The proposal replaces the current four percent total capital ratio
with a four percent leverage ratio, and limits the capital that can be
used to calculate the leverage ratio to core, or Tier 1, capital, which
would include only the more permanent forms of corporate capital. The
proposal also includes new minimum risk-based capital ratios that are
calculated based on risk-weighted assets. Failure to meet these minimum
ratios will trigger a capital restoration plan requirement, potential
capital restoration directives, and other, new prompt corrective action
(PCA) provisions. The new PCA provisions are similar to those currently
applicable to banks. The due process associated with the new PCA
provisions is set out in a new subpart to part 747 of NCUA's rules.

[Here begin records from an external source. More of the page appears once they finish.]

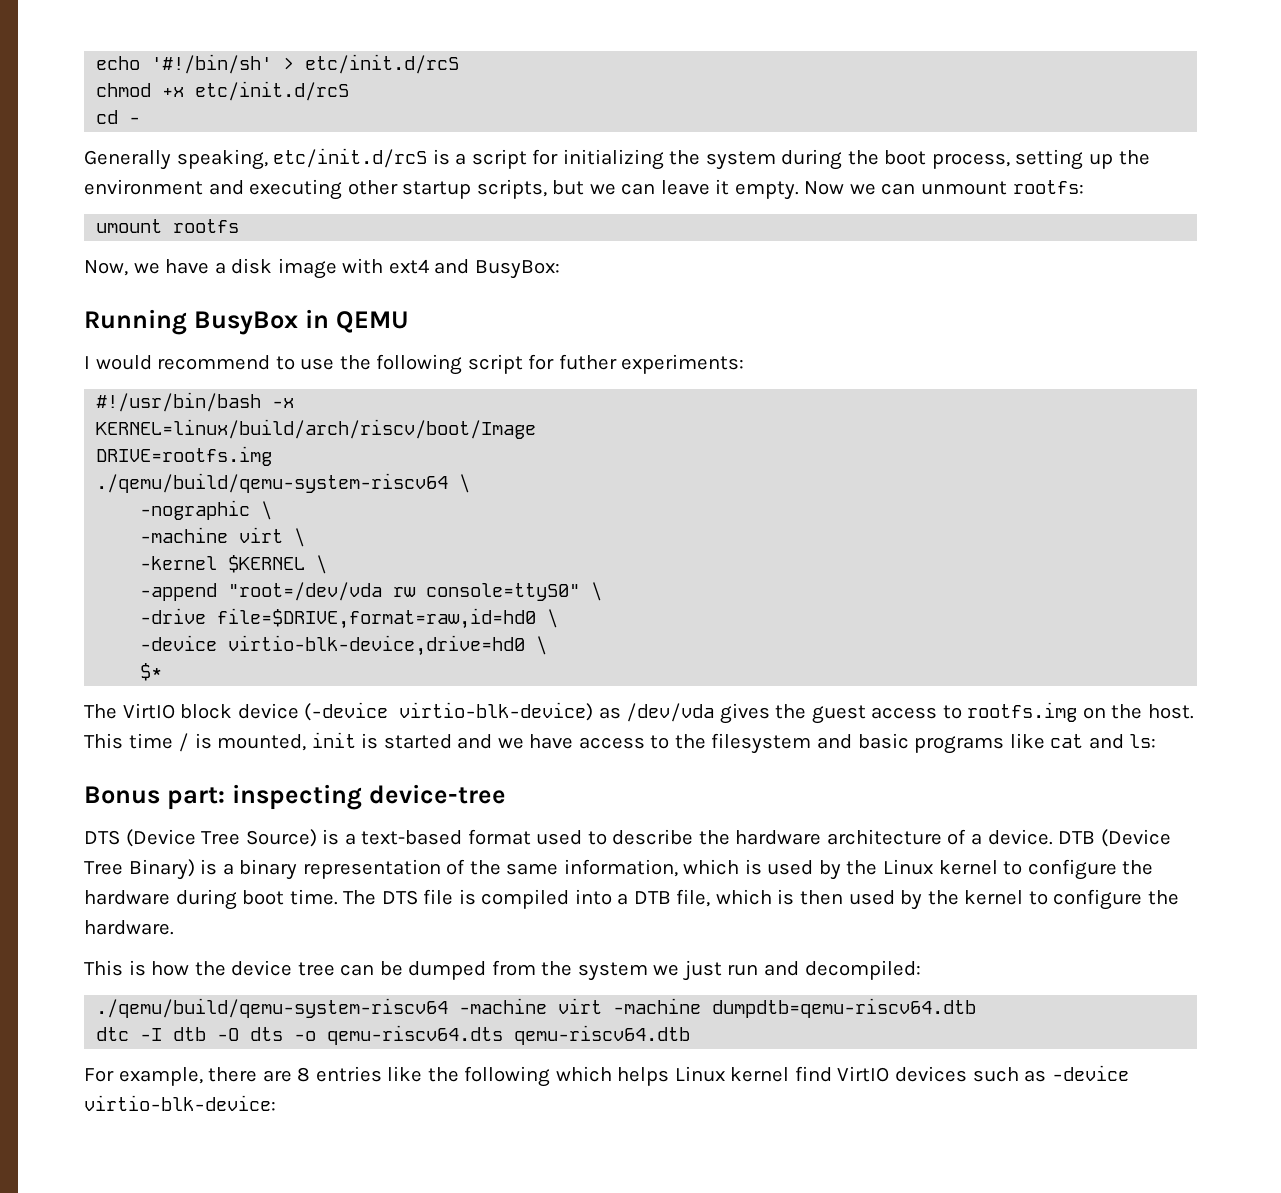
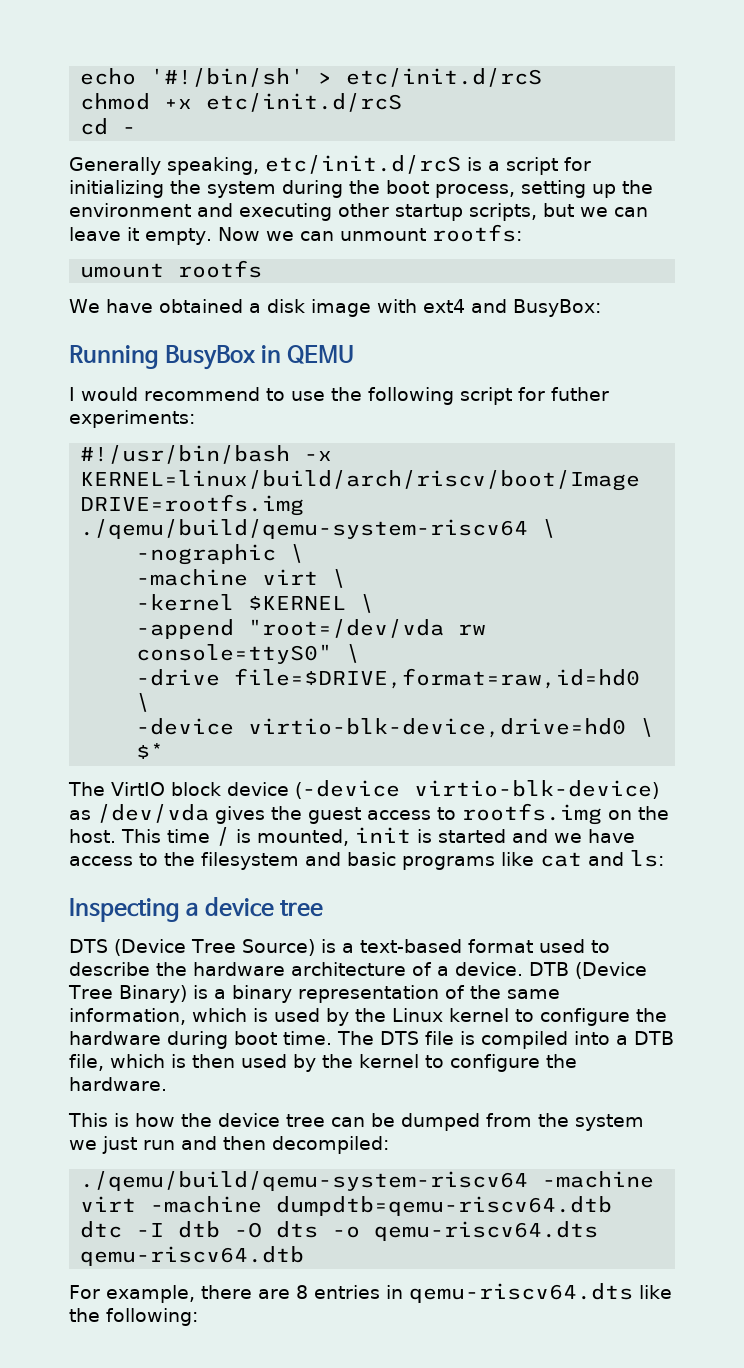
- Now, we have a disk image with ext4 and BusyBox:
+ We have obtained a disk image with ext4 and BusyBox:
- Bonus part: inspecting device-tree
+ Inspecting a device tree
- This is how the device tree can be dumped from the system we just run and decompiled:
+ This is how the device tree can be dumped from the system we just run and then decompiled:
- For example, there are 8 entries like the following which helps Linux kernel find VirtIO devices such as -device virtio-blk-device:
+ For example, there are 8 entries in qemu-riscv64.dts like the following:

The proposal also refines the acceptable elements of corporate
capital. For example, after an appropriate phase-in period a certain
percentage of core
[[Page 65215]]
capital must be in the form of retained earnings. The timing and amount
of this retained earnings requirement is discussed in detail in Section
III below.
The proposal will also toughen the requirements for Tier 2 capital
accounts (i.e., MCAs) that can be used in part to satisfy the new total
risk based capital ratio. Specifically, the current minimum three year
requirement for MCAs will be lengthened to five years, and the
adjustable balance type of MCA accounts will be eliminated.
The proposal also renames the two types of contributed capital
accounts (PIC and MCA) to render the names more descriptive of what
they actually are. PIC is renamed as perpetual contributed capital
(PCC), and MCAs are renamed as nonperpetual capital accounts (NCAs).
The proposal further permits corporates to issue PCC and NCAs to both
members and nonmembers.
The proposal will eliminate the current prohibition on corporates
requiring credit unions to contribute capital to obtain membership or
receive services. It will also permit members to transfer corporate
capital instruments they hold to third parties and will require
corporates to facilitate such transfers.
The proposal also eliminates the special treatment that wholesale
corporates receive with regard to retained earnings reserving
requirements. All corporates will be subject to the same requirements
with regard to retained earnings.
Finally, the proposal permits a corporate, at its option, to give
new contributed capital priority over existing contributed capital.
II.C. Current Part 704 Investment Limitations
Among other investment provisions, the current part 704:
Requires that a corporate maintain an internal investment
policy that includes reasonable and supportable concentration limits,
including limits by investor type and sector, but does not prescribe
standards for determining the reasonableness of those limits.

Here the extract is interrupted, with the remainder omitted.